The look Nannade threw at Carryl told her that it was exactly her own recent sin she was referring to. “What, why?” 

“Because we are all sinners, to a degree. As the stone crumbles to dust and the sea dries to salt, mortal beings sin. We all bear the mark of the sinner within us, mine is merely cut open for you to see. Calling it a brand is actually bad form, if you’d ask me. It is not like a farmer presses a hot iron onto his cattle, marking it with something that wasn’t there before, or a slave with sigils to bind the blood to a foreign will. It is making what is already there seen, a shaped incision and clamping the wound open, so it can never heal.” Her words became dark, a tone was in her voice that sank down to the bottom of a saddened heart. “And now everyone can just put their finger in my wound, make me squirm by pressing into it. That’s what it feels like, Carryl.” 

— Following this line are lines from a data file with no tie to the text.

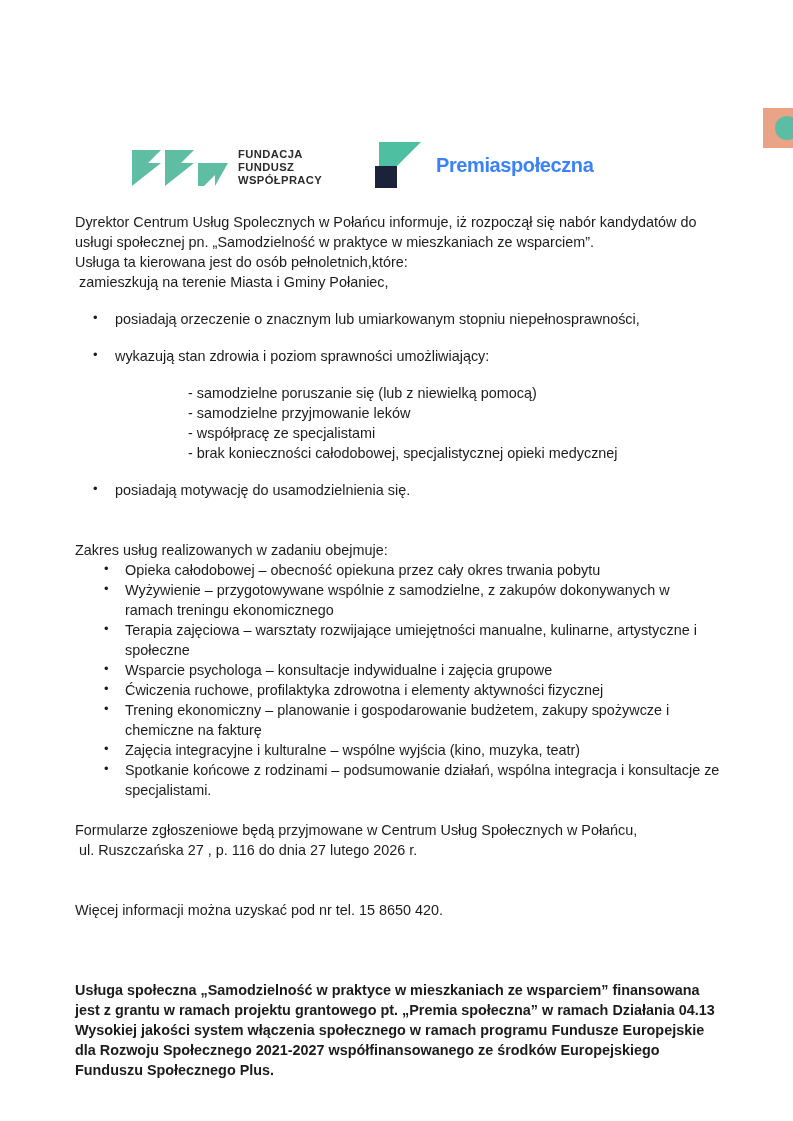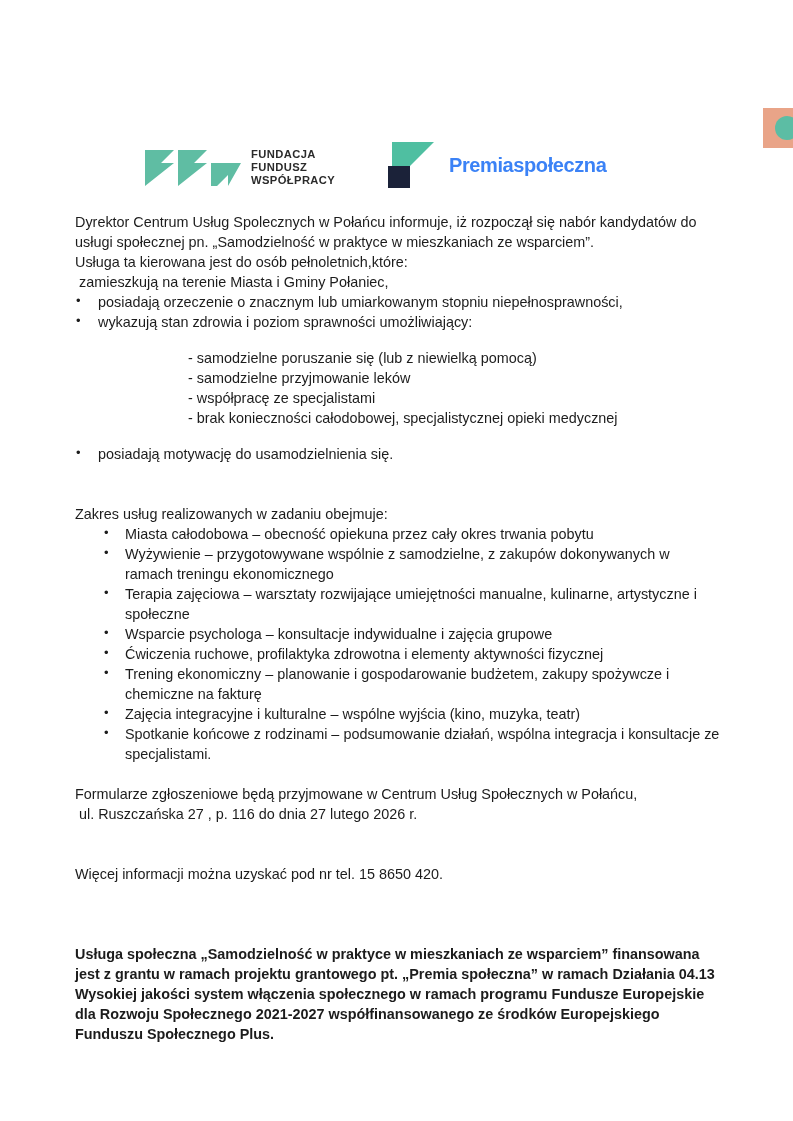--- a/index.html
+++ b/index.html
@@ -50,7 +50,7 @@
   
   .logo-band {
     position: absolute;
-    left: 16px;
+    left: 3px;
     top: 136px;
     width: 701px;
     height: 64px;

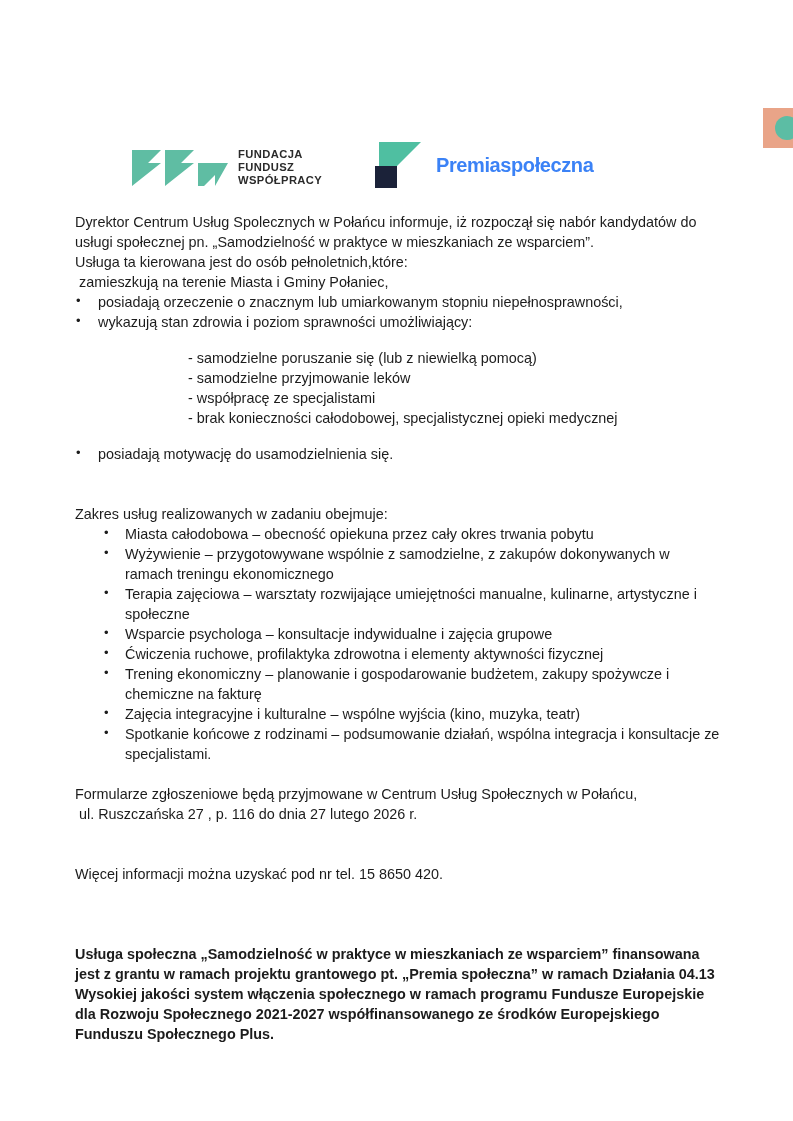--- a/index.html
+++ b/index.html
@@ -139,7 +139,7 @@
   .bullets-l1 > li {
     position: relative;
     padding-left: 23px;
-    margin: 0;
+    margin: 17px;
   }
   .bullets-l1 > li::before {
     content: "•";

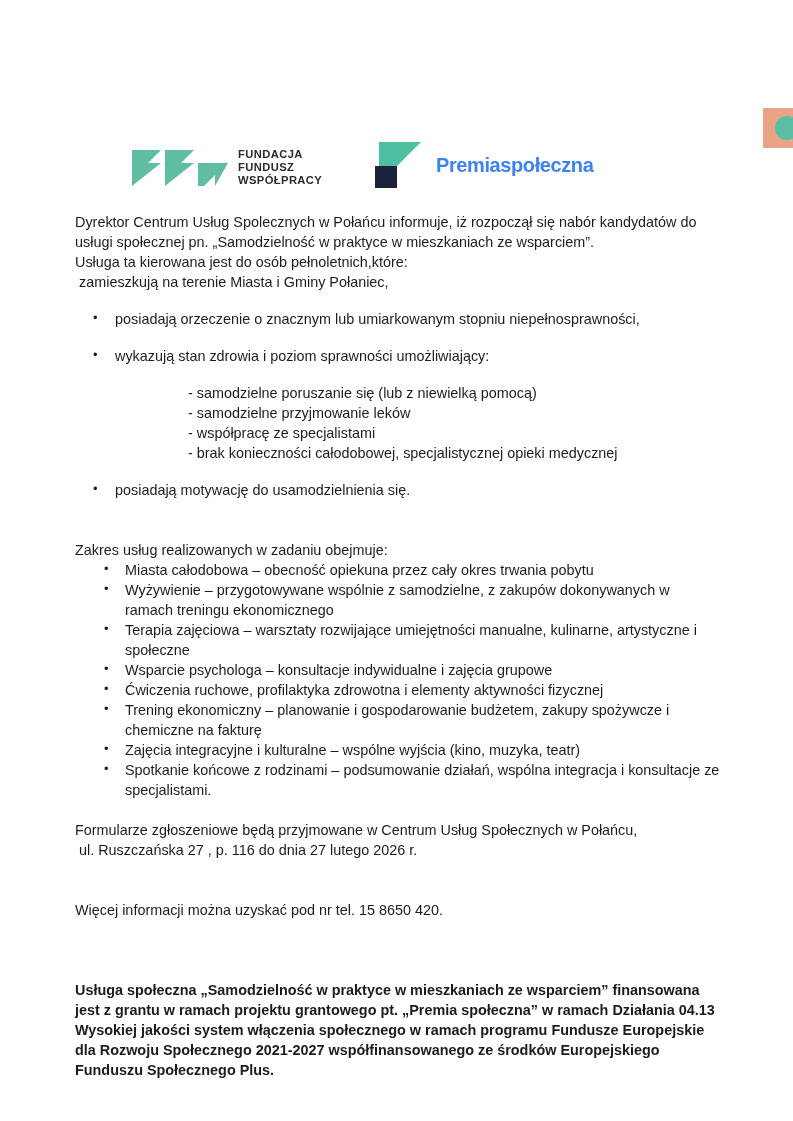--- a/index.html
+++ b/index.html
@@ -246,7 +246,7 @@
     <p class="para gap-lg">Zakres usług realizowanych w zadaniu obejmuje:</p>
 
     <ul class="bullets-l2">
-      <li>Miasta całodobowa – obecność opiekuna przez cały okres trwania pobytu</li>
+      <li>Opieka całodobowej – obecność opiekuna przez cały okres trwania pobytu</li>
       <li>Wyżywienie – przygotowywane wspólnie z samodzielne, z zakupów dokonywanych w ramach treningu ekonomicznego</li>
       <li>Terapia zajęciowa – warsztaty rozwijające umiejętności manualne, kulinarne, artystyczne i społeczne</li>
       <li>Wsparcie psychologa – konsultacje indywidualne i zajęcia grupowe</li>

Carryl saw Nannade sitting there, slumped and defeated, but she could barely muster the recognition of that. She still felt disgust and hate for that thing before her, wrong in so many ways, a thing she had called a friend just hours before. 

Carryl stood up. “It is time for me to go to bed. I will not tell anyone, but mostly because I do not want to see Merry devastated.” She walked to the ladder to get out of the attic and threw one last glance to Nannade and saw her turn around just in time to notice the blazing red disappear behind her shoulder. She felt as if saying something one would say to a friend. “Be safe now.” Then she went down the ladder. She hoped things would seem clearer in the morning.